- _THE RECORDS_:
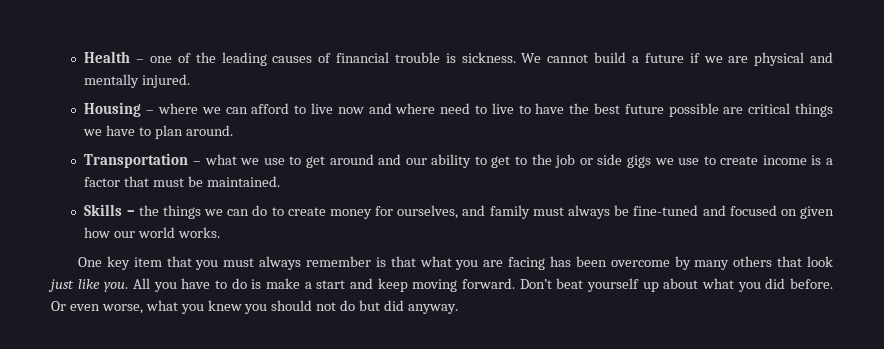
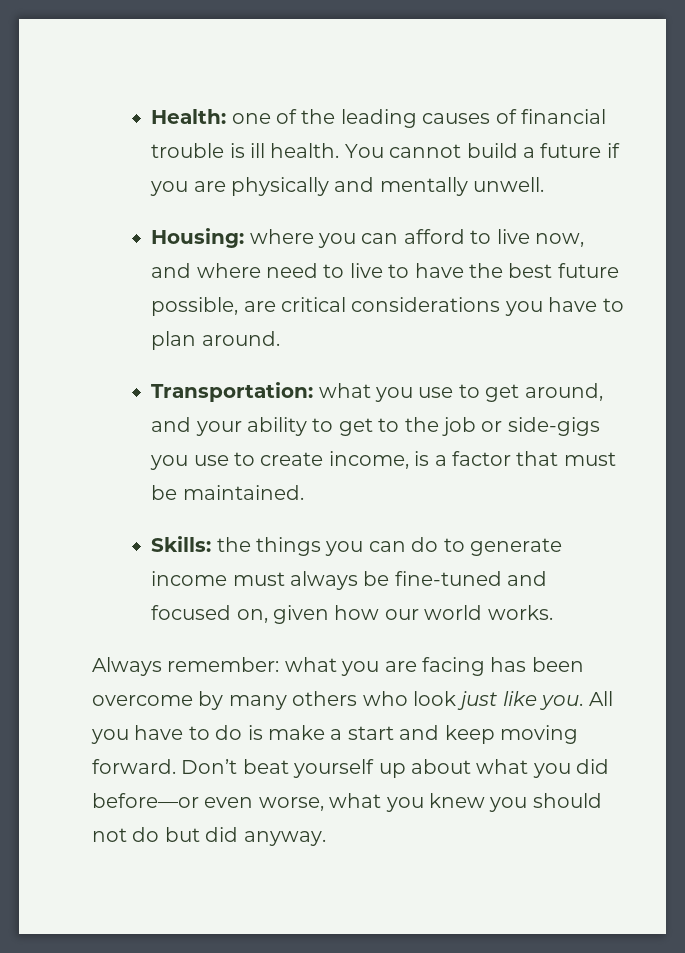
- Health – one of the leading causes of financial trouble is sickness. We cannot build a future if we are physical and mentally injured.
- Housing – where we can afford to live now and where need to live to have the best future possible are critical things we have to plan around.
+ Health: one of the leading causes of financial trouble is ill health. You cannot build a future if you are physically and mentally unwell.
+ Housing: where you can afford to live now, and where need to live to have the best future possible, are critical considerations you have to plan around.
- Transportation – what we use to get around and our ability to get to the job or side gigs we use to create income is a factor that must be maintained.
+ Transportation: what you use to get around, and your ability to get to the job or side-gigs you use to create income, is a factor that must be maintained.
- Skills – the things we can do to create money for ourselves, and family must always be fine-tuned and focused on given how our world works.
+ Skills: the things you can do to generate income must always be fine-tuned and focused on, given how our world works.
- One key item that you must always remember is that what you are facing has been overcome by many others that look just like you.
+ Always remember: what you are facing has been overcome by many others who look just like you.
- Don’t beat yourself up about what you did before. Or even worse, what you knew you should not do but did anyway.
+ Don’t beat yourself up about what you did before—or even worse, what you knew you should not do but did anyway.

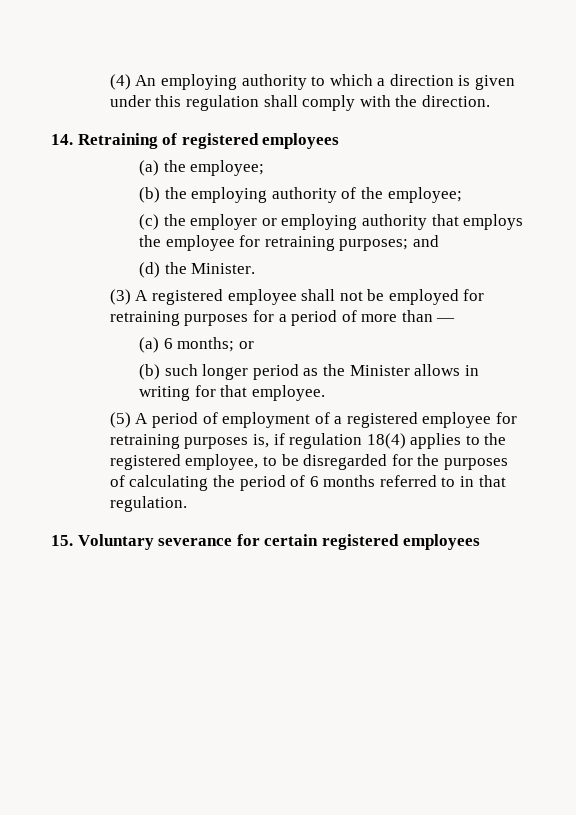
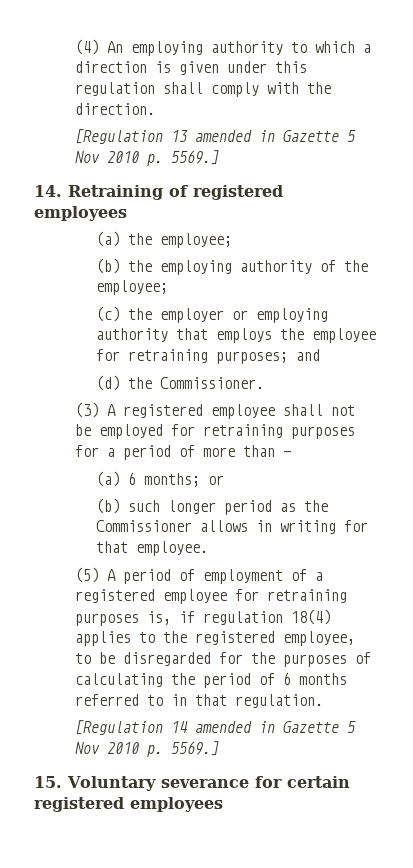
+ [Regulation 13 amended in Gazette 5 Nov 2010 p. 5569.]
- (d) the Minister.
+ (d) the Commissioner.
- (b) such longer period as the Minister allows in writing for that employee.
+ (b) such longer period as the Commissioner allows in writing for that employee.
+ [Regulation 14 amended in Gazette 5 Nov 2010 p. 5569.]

- _WHAT THIS TASK INVOLVES_: The reply should consist only of the lines from the top of the material above through the line with "and mentally unwell.", printed exactly, pictures omitted.

- _SOLVED PROBLEM_:
- Health – one of the leading causes of financial trouble is sickness. We cannot build a future if we are physical and mentally injured.
- Housing – where we can afford to live now and where need to live to have the best future possible are critical things we have to plan around.
+ Health: one of the leading causes of financial trouble is ill health. You cannot build a future if you are physically and mentally unwell.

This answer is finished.